三人でいれば、怖いものなどなかった。子犬のようにじゃれ合って、サッカーをしていれば幸せだった。三年の年月は三人の背を伸ばし、周りの環境も徐々に変化していく。もう怖いもの知らずの子供ではない。シュナイダーの移籍も、三人の関係が変わってしまったのも、子供時代が終わりを告げ、新しい世界への変化を表している。

「もしかして、ワシに義理堅く遠慮してたのか? 馬鹿だな、ゲンさん」

 不意にカルツがそう言った。

「結局裏切ったけどな」

 若林は否定せず、小さく笑う。

「遠慮なんかしなくていい。わしがシュナイダーから離れていくかもしれないと思ってるのは、ゲンさん、お前も例外じゃないぞ」

「なにっ!」

「シュナイダーは怒ってる」

「何が!」

 若林を焦らすように、わざと詳しくはは述べずに言うと、案の定若林が噛み付きそうな勢いで食いついてきた。そんな若林を横目で見ながら、言ってやるだけでも大サービスだと、カルツがわざと難しい顔で重々しく言った。

「ハンブルクの最後の試合で全日本ユースにゴールされた事、翼、翼と騒いでシュナイダーをほったらかしにしてた事……」

 言葉を言ううちに若林が青くなるのを内心ほくそえみながら、更に畳み掛ける。

「シュナイダーも離れて不安だろうになぁ、薄情だなぁ、ゲンさんは」

「や、やばい……」

 顔面蒼白で若林がそう言うと、若林の様子を笑いをこらえながら見ていたカルツがふと前から思っていた疑問を思い出して問い掛けた。

「ゲンさん、結局ツバサの事はどう思ってたんだ?」

「翼? なんでここに翼が出てくるんだ」

 とぼけているのではなく、本当に不思議そうな顔で若林が問い返すと、驚きを通り越して、呆れた…と言う表情でカルツが若林を見上げた。思わずようじを取り落とすところだった。

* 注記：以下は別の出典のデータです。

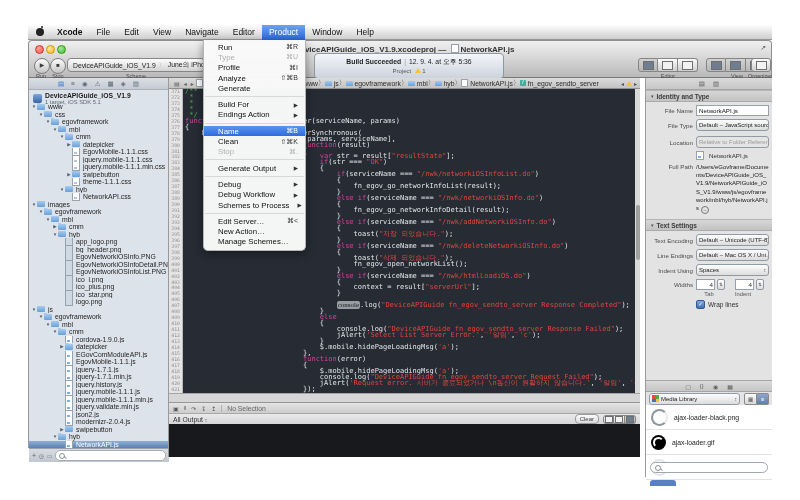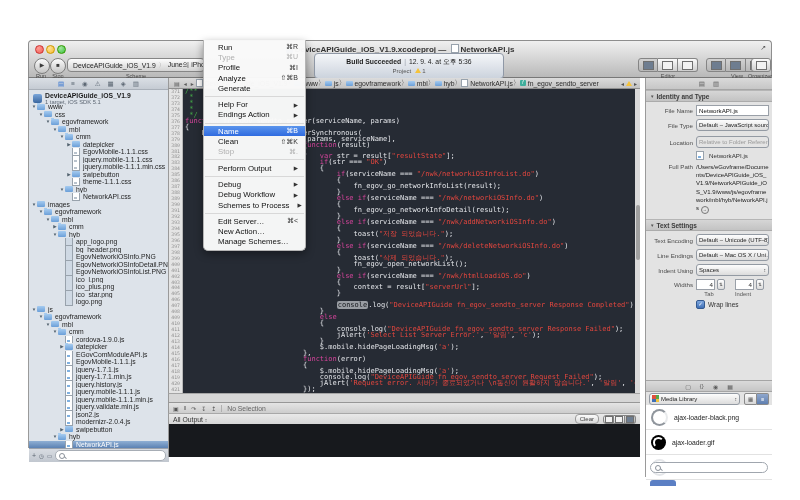--- a/index.html
+++ b/index.html
@@ -179,6 +179,20 @@
 
 <div id="screen">
 
+  <div class="menubar abs">
+    <span class="apple"></span>
+    <span id="mb-items">
+        <span class="mb-item bold">Xcode</span>
+        <span class="mb-item">File</span>
+        <span class="mb-item">Edit</span>
+        <span class="mb-item">View</span>
+        <span class="mb-item">Navigate</span>
+        <span class="mb-item">Editor</span>
+        <span class="mb-item active">Product</span>
+        <span class="mb-item">Window</span>
+        <span class="mb-item">Help</span>
+      </span>
+  </div>
 
   <div class="chrome abs">
     <span class="tl red"></span>

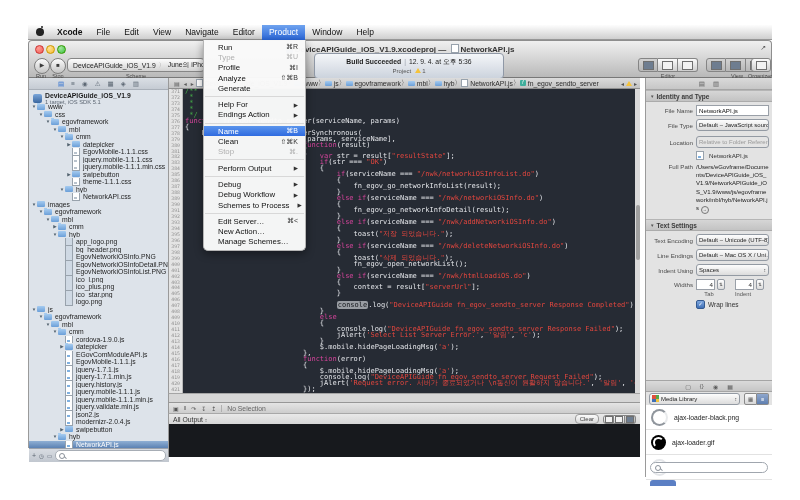--- a/index.html
+++ b/index.html
@@ -808,7 +808,7 @@
       </div>
       <div class="menu-sep"></div>
       <div class="menu-item">
-        <span class="ml">Help For</span>
+        <span class="ml">Build For</span>
         <span class="ms" style="font-size: 5.5px;">▶</span>
       </div>
       <div class="menu-item">

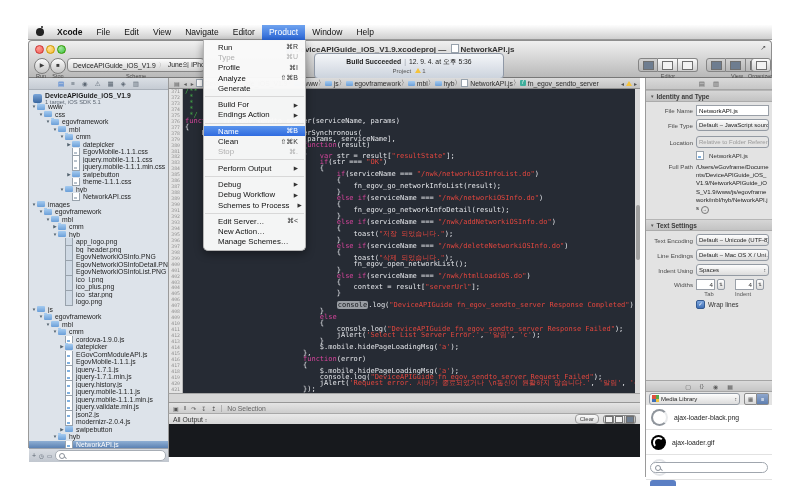--- a/index.html
+++ b/index.html
@@ -830,7 +830,7 @@
       </div>
       <div class="menu-sep"></div>
       <div class="menu-item">
-        <span class="ml">Perform Output</span>
+        <span class="ml">Generate Output</span>
         <span class="ms" style="font-size: 5.5px;">▶</span>
       </div>
       <div class="menu-sep"></div>

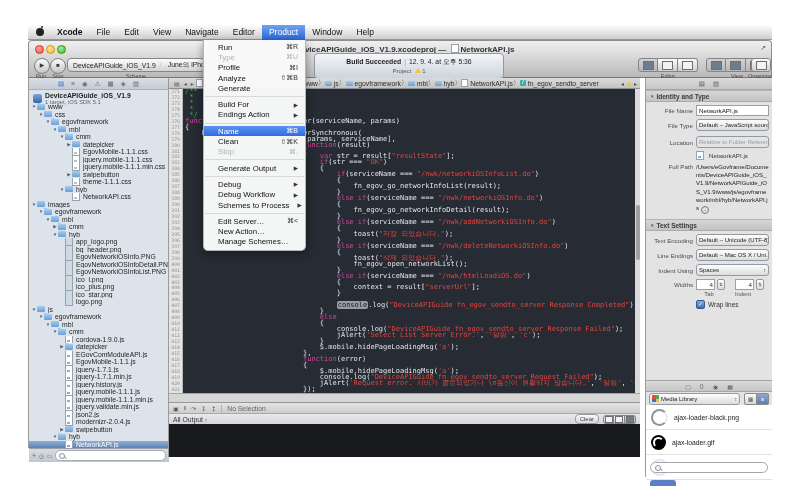--- a/index.html
+++ b/index.html
@@ -100,7 +100,7 @@
   .kw{color:#d6449c;}
   .str{color:#e2463e;}
   .cmt{color:#43a647;}
-  .find{background:#999da3;color:#14171c;border-radius:2px;padding:0 1px;}
+  .find{background:#999da3;color:#14171c;border-radius:2px;padding:0 1px;font-family:Liberation Serif, serif;}
   .vscroll{position:absolute;right:0;top:0;width:5px;height:100%;background:#d9d9d9;}
   .vthumb{position:absolute;right:.5px;top:38%;width:4px;height:55px;background:#9f9f9f;border-radius:2px;}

「……ゲンさんの日本での恋人はツバサだったんじゃないのか?」

「はぁ? ……もしかして、シュナイダーもそう思ってたのか?」

 とんでもない! というその表情に嘘はない。益々呆れて、カルツは一瞬絶句した。

「……シュナイダーだけじゃなくて、チームメイトは全員そう思ってたと思うな、ワシは」

「違う! 俺はずっとシュナイダー一筋で……」

 言い返す若林をさえぎって、カルツが言い返した。

「あれだけ、ツバサ、ツバサと騒いでたらそう思うに決まってるだろうが! お前さんがシュナイダー狙いと知ってたら、逆に皆に袋叩きだったぜよ。上手くやったな。まぁ、ワシはゲンさんとツバサを見たときから違うんじゃないかとは思ってたんだが」

「誤解だ!」

 むきになって言い張る若林にカルツが肩をすくめ、祝い代わりに忠告してやる。

「これからは言動に気をつける事だな、ゲンさん。シュナイダーはお前の事を結構気が多いと思ってるかもな」

「俺はシュナイダー以外の奴に手を出そうと思わないぞ!」

 まだむきになってそう言う若林の頑固さに、カルツが笑った。

「じゃぁ、そう言ってやれ。シュナイダーが厄介なのはお前も身にしみて判ってるだろう?」

 笑いながらそう言うと、うっと一瞬若林の動きが止まった。

「あいつ、お前がしっかり捕まえとかないと本当に浮気するかもしれないぜよ。黙って嫉妬して、黙って機嫌損ねて、黙って浮気する。そう言う奴だからな。ま、せいぜい頑張れや」

 励ましているのか、冷やかしているのか判らない事を言ってぽんと若林の肩を叩く。

「……先が思いやられるぜ」

 トレードマークのキャップを深く被りなおしながらそう言う若林の声に、楽しそうな響きがあるのをカルツは聞き逃さなかった。